Repository files navigation

50.043 Project

Automated Use Flow

Prerequisites

  • Use Ubuntu 18.04 LTS (due to use of bash scripts)
  • AWS EC2 key pair created in the region 'ap-southeast-1'

Take Note

  • Notable events will be printed on the console to show progress. All actions and events will be added to the log file, which can be found at /automation/config/logs.log
  • The estimated time required for setting up is 20min and the estimated time for analytics can be found in the table below.
  • Amazon performs status checks on the instances, which monitors the software and network configurations. These checks could fail due to various reasons, this is outside of our control and cannot be resolved using Boto3. In that case, terminate all instances and security groups manually and try again.
  • Configuration of ec2 instances can be changed in automation/main.py

Instructions

  1. Clone the project repository using the following command

    git clone https://github.com/andrehadianto/50043_isit_database.git
    
  2. In the automation folder, create a virtual environment (python3) and install the requirements

    virtualenv env
    source env/bin/activate
    python -m pip install -r requirements.txt
    
  3. Run main.py to setup and configure the EC2 instances, and run the analytics. This will take 20-30min.

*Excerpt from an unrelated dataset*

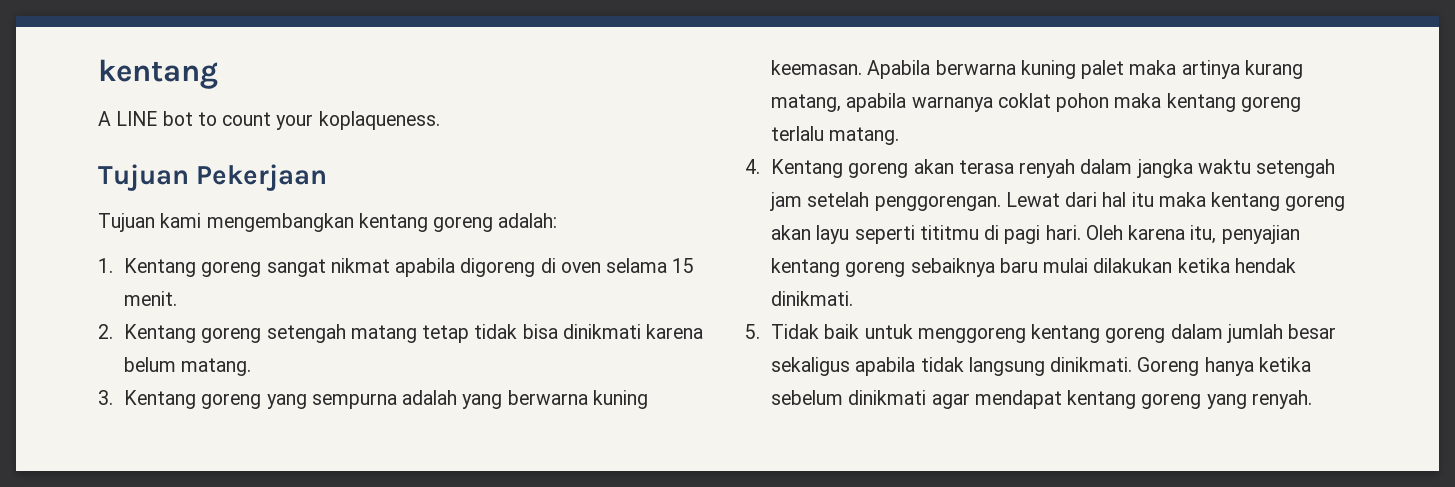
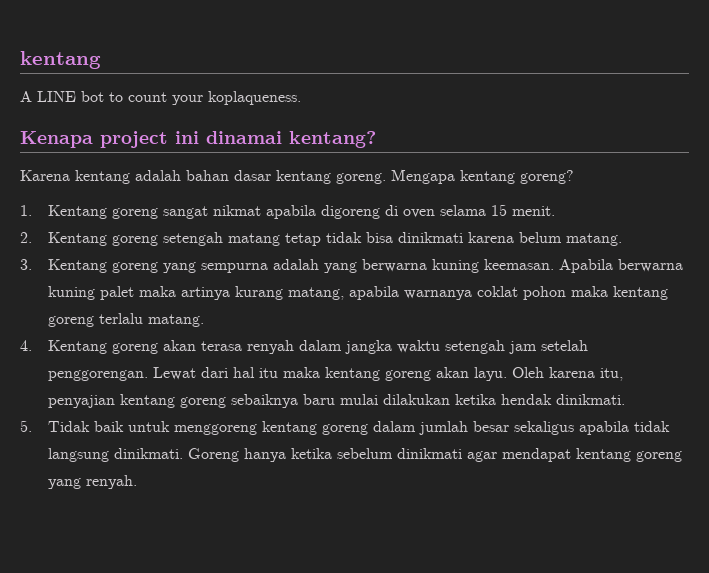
[98,164,328,191] [98,213,558,232] Tujuan Pekerjaan // Tujuan kami mengembangkan kentang goreng adalah: -> [20,131,376,148] [20,169,574,184] Kenapa project ini dinamai kentang? // Karena kentang adalah bahan dasar kentang goreng. Mengapa kentang goreng?
[816,225,1081,244] layu seperti tititmu di pagi hari. -> [473,367,507,381] layu.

    python3 main.py <access key> <secret access key> <key pair name> <**absolute** pem file directory> <cluster size>
    
  4. The public IP of the EC2 instance hosting the web application will be printed on the console. The website can then be viewed at <public IP 1>:5000/isit

  5. To initiate the analytics again, run

    python analytics.py
    

    To change the cluster size, run

    python clean.py
    python3 main.py <access key> <secret access key> <key pair name> <**absolute** pem file directory> <cluster size>
    
  6. The results of the analytics tasks will be stored in HDFS. The file location will be printed on the console. To see the files, ssh into the namenode and run

    hadoop fs -ls /tfidf
    hadoop fs -ls /corr
    

    A sample of the TF-IDF and correlation analytics output can be seen below.

    TF-IDF
    correlation

Estimated Runtime

The estimated runtime (in min) for performing the analytics task on various vocabulary sizes and cluster sizes are as follows,

vocabulary size 2 nodes 4 nodes 8 nodes
2000 10 4 2
5000 20 7 3
10000 - - 6

Description

In this project, we built a web application for Kindle book reviews, similar to Goodreads. You will start with some public datasets from Amazon, and will design and implement your application around them. The requirements below are intended to be broad and give you freedom to explore alternative design choices. The full details of the project requirements can be found here.

Dataset

We were provided with 2 public datasets from Amazon.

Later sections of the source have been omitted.